Nonequilibrium transport through the Hubbard dimer

TL;DR

This paper introduces an efficient computational method using nonequilibrium Green's functions and the iGKBA to analyze spectral properties and transient currents in a two-site Hubbard model, revealing correlation effects.

Contribution

The paper develops a time-linear approach with iGKBA for studying nonequilibrium spectral properties in the Hubbard dimer, reducing computational costs compared to traditional methods.

Findings

Correlation-induced spectral shifts and broadenings

Suppression of transient current oscillations

Validation of the iGKBA approach for open quantum systems

Abstract

We apply a computationally efficient approach to study the time- and energy-resolved spectral properties of a two-site Hubbard model using the nonequilibrium Green's function formalism. By employing the iterative generalized Kadanoff-Baym ansatz ($i$GKBA) within a time-linear framework, we avoid the computational cost of solving the full two-time Kadanoff-Baym equations.
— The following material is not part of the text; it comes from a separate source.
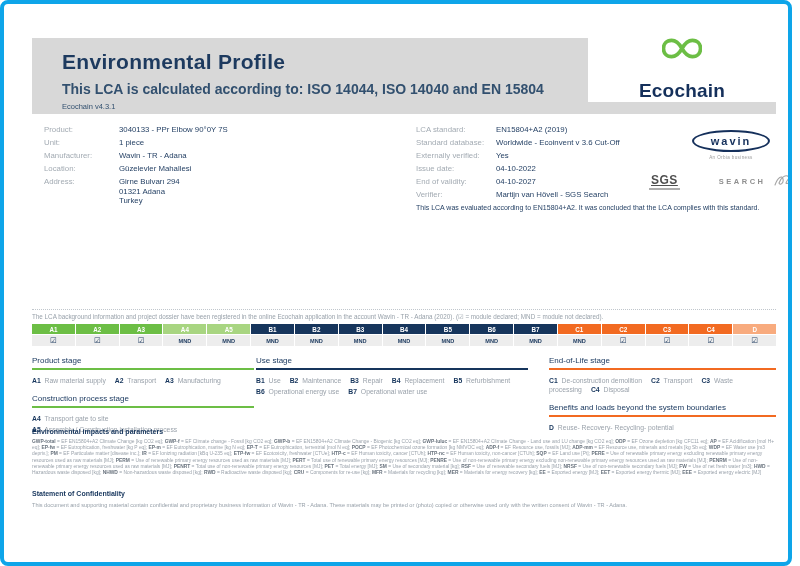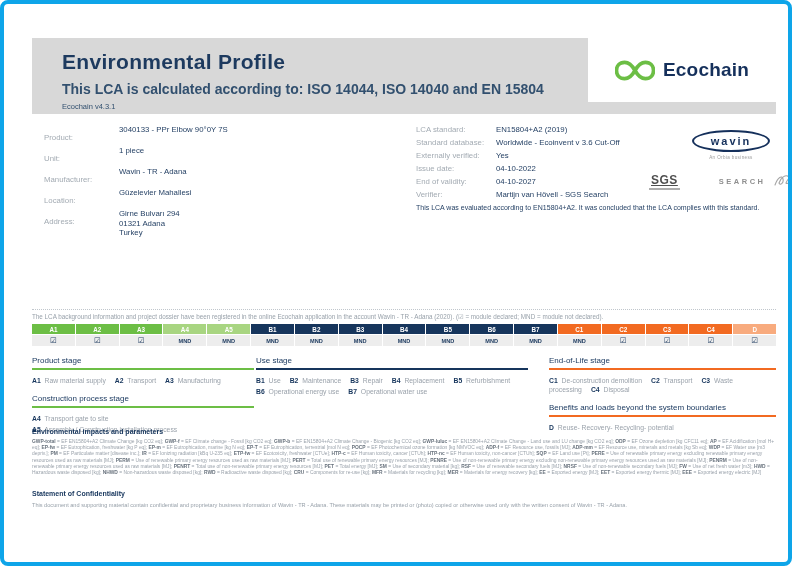"Ecochain" .logo-panel { flex-direction: none -> column; justify-content: center -> space-between }
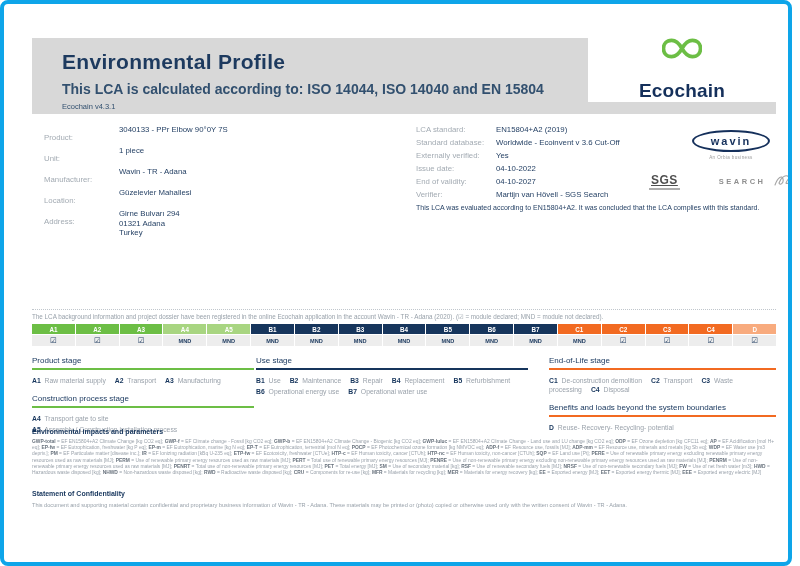"Product:" #product-fields .f-label { margin-top: 8px -> none }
Spectral information is extracted by coupling the system to multiple narrow-band leads, establishing a direct analogy to photoemission experiments. Our results reveal correlation-induced shifts and broadenings of spectral features, along with a suppression of transient current oscillations. This approach provides a promising avenue for analyzing correlated electron dynamics in open quantum systems.